Significantly, the court enjoined treating Younger in a lesser manner because either (1) his mother was not Jewish or (2) he had not gone through a formal rabbinical conversion. Thus, while Younger might not be "legally" Jewish under Judaic canon, he cannot be denied by the government to practice his sincerely held Jewish religious beliefs. For constitutional protection, he need only identify himself as Jewish under DOC Policy No. 560.200. The judgment was ordered placed in Younger's central file - to be enforced at any WA DOC facility at which he might be housed.
Attorney fees of $11,531 for 102.5 hours and costs of $3,121 were awarded counsel James Lobsenz. Additionally, $300 in postage/copying expenses were awarded to Younger, with a proviso that the funds not be attached from his prison trust account for any other legal cause. See Judgment and Permanent Injunction in Younger v. Lehman, USDC WD WA, No. C0 1-1139C (Oct. 4, 2002).
In the second case, Airway Heights Correctional Center prisoner Roland Pitrie had previously gained a preliminary injunction to give him his kosher diet in virtually identical circumstances as Younger's. The federal district court there observed that granting kosher meals to a prisoner who was Jewish by birth but did not practice the faith, while denying another prisoner who was not "formally" Jewish but practiced the faith, was a denial of equal protection rights. (See: PLN, Oct. 2002, p.18.)

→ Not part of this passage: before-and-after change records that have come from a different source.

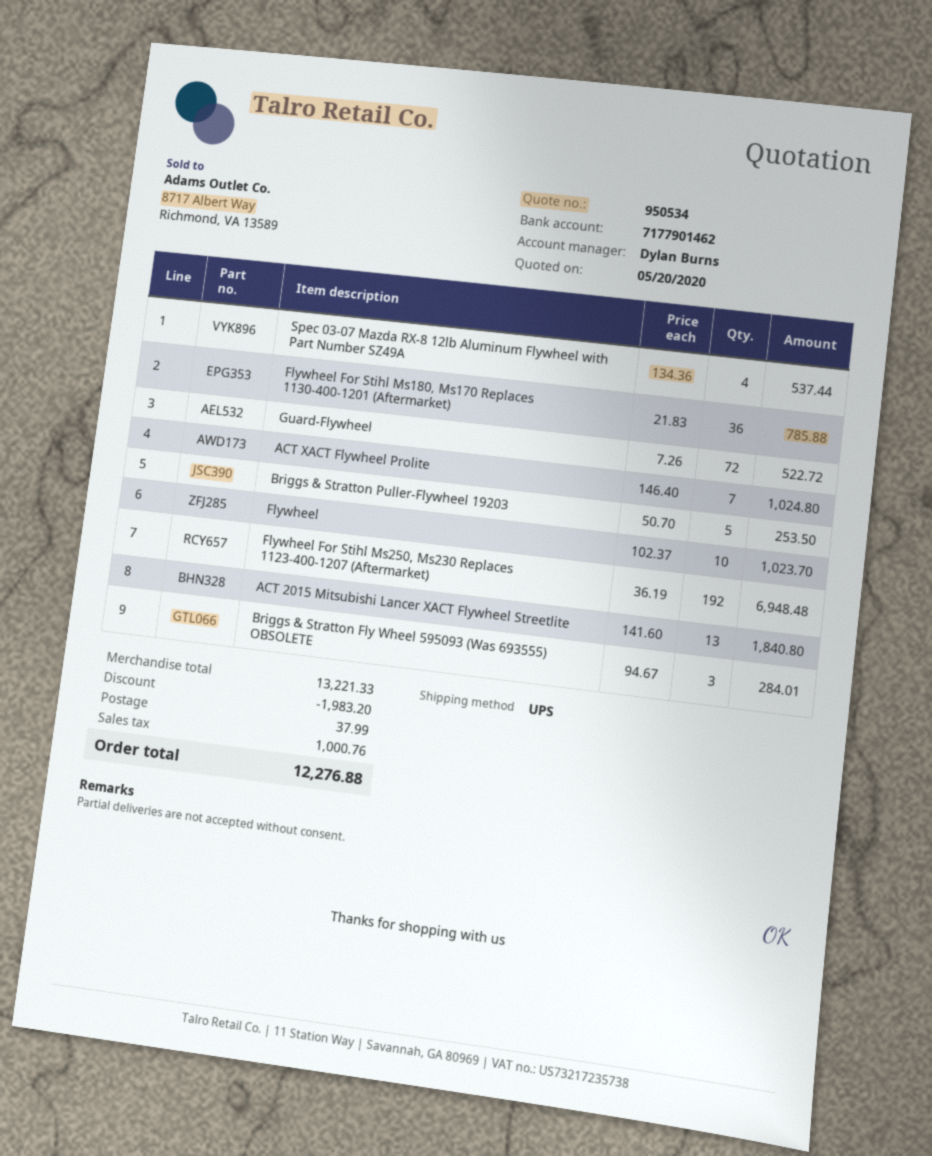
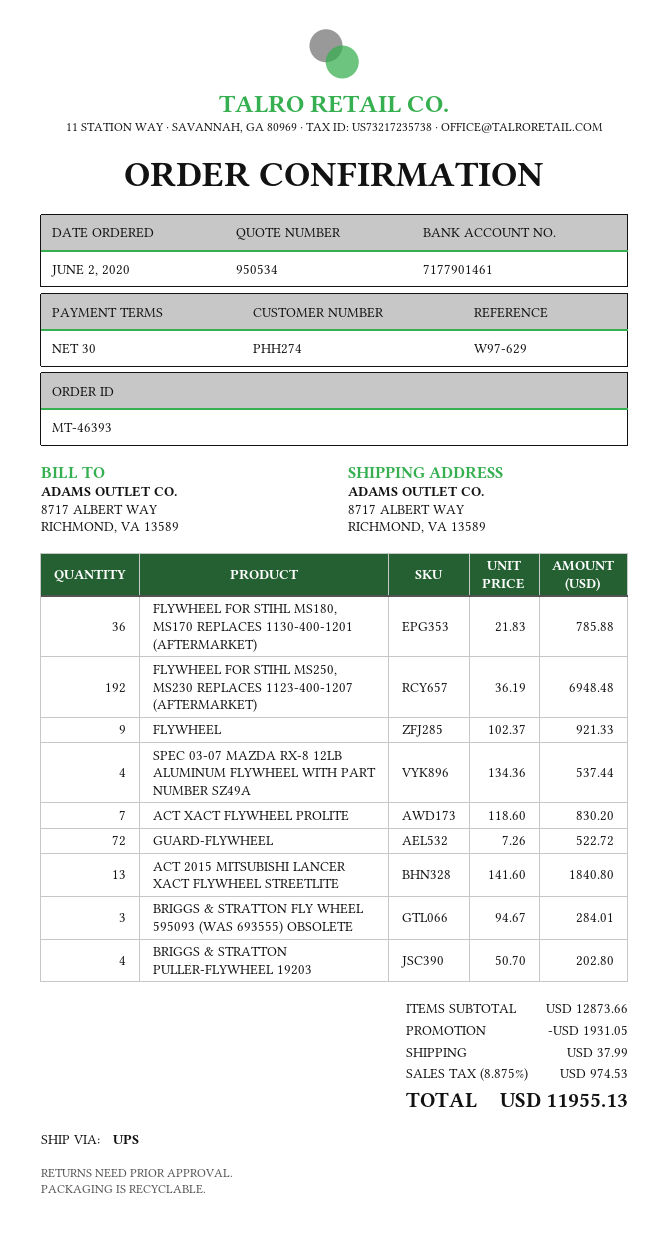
bank account: 7177901462 -> 7177901461
ACT XACT Flywheel Prolite: 7 x 146.40 = 1024.80 -> 7 x 118.60 = 830.20
Briggs & Stratton Puller-Flywheel 19203: 5 x 50.70 = 253.50 -> 4 x 50.70 = 202.80
Flywheel: 10 x 102.37 = 1023.70 -> 9 x 102.37 = 921.33
subtotal: 13221.33 -> 12873.66
discount: 1983.20 -> 1931.05
tax: 1000.76 -> 974.53
total: 12276.88 -> 11955.13

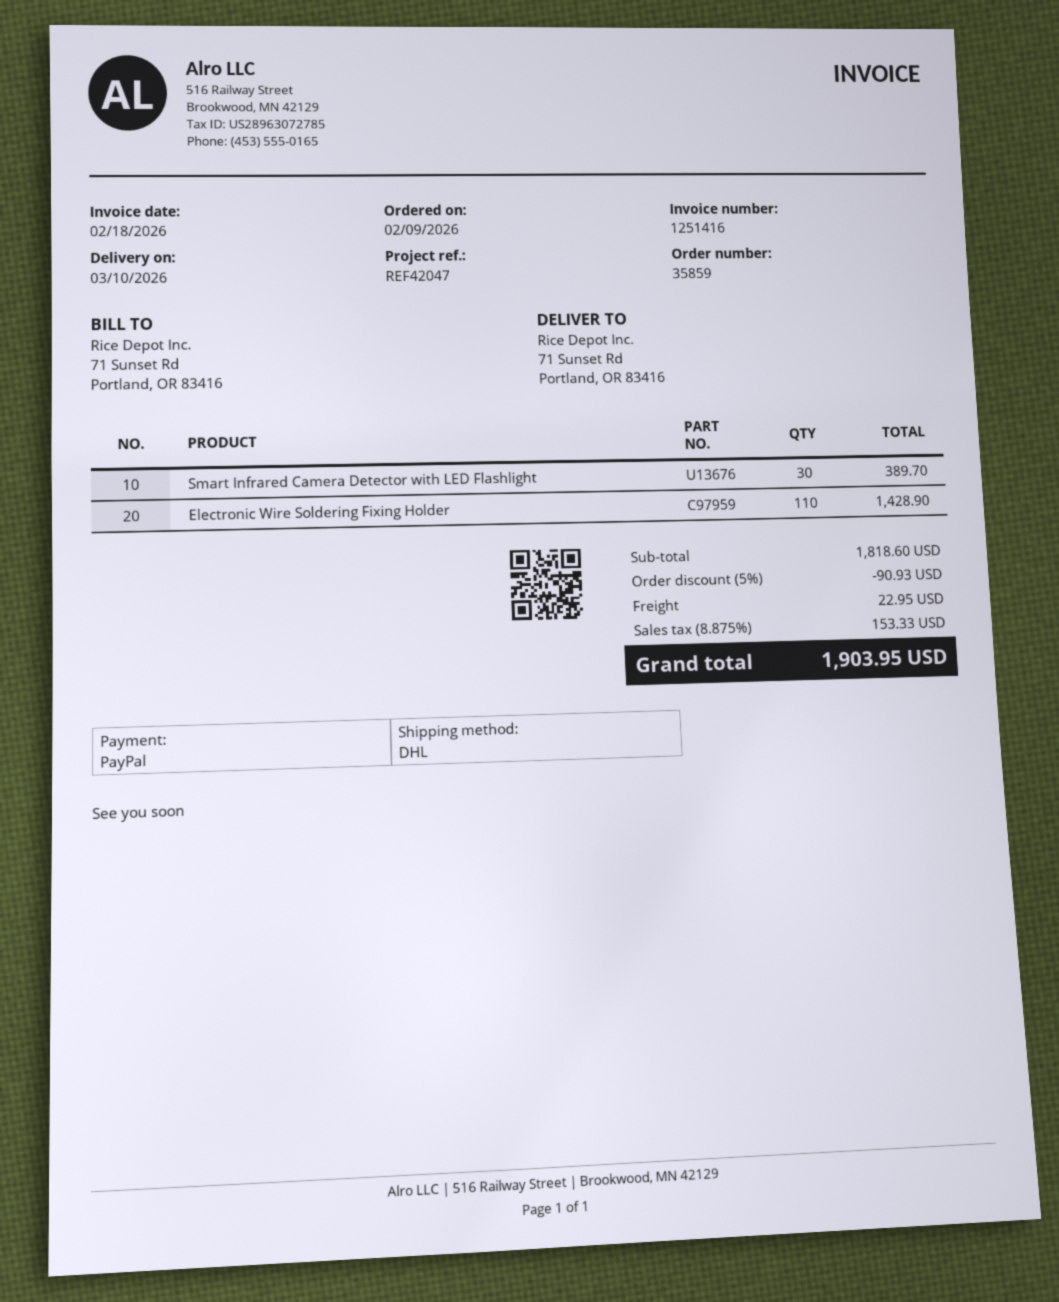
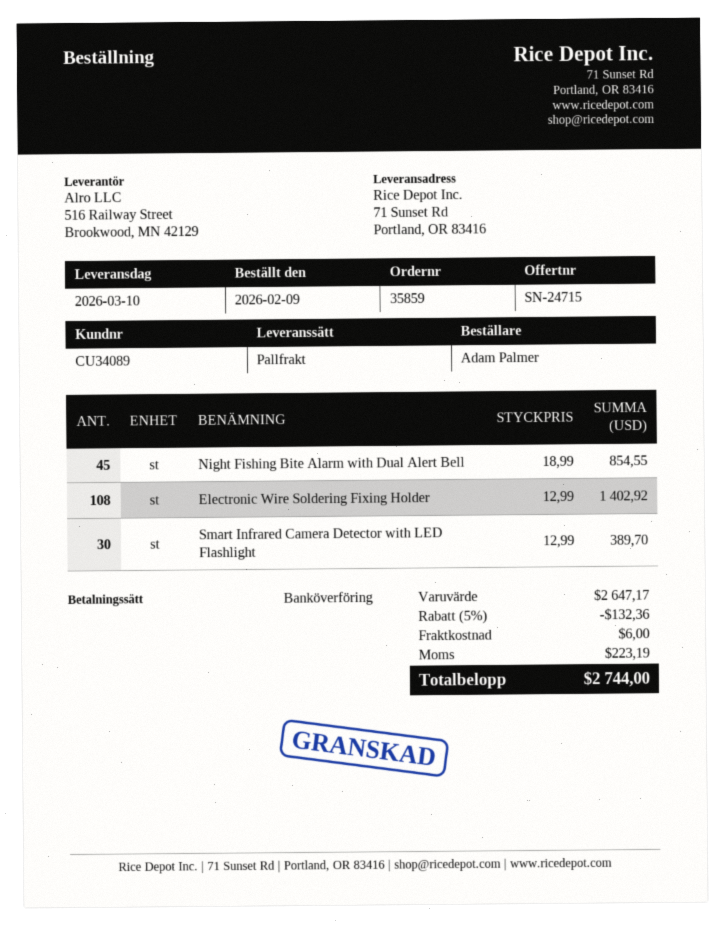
payment method: PayPal -> bank transfer
shipping method: DHL -> pallet freight
Electronic Wire Soldering Fixing Holder: 110 for 1428.90 -> 108 for 1402.92
Night Fishing Bite Alarm with Dual Alert Bell: none -> 45 for 854.55
subtotal: 1818.60 -> 2647.17
discount: 5% = 90.93 -> 5% = 132.36
shipping: 22.95 -> 6.00
tax: 153.33 -> 223.19
total: 1903.95 -> 2744.00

The case came for settlement on November 4, 2002. The stipulated agreement awarded Pitrie $2,000 to be paid within 30 days - not subject to any attachments. Pitrie's kosher diet was ordered provided for as long as he "continues to express a desire to engage in the Jewish religion." DOC agreed to afford Pitrie the same religious services provided "other inmates considered to be Jewish" for the duration of his incarceration. Notably, the stipulation also ordered expungement of Pitrie's disciplinary record regarding hearings held on April 11, Aug. 14 and Oct. 2, 2002 - while the legal proceedings on the instant complaint were pending. See: Pitrie v. Bon, USDC ED WA, No. CS-01-004 WFN (2002).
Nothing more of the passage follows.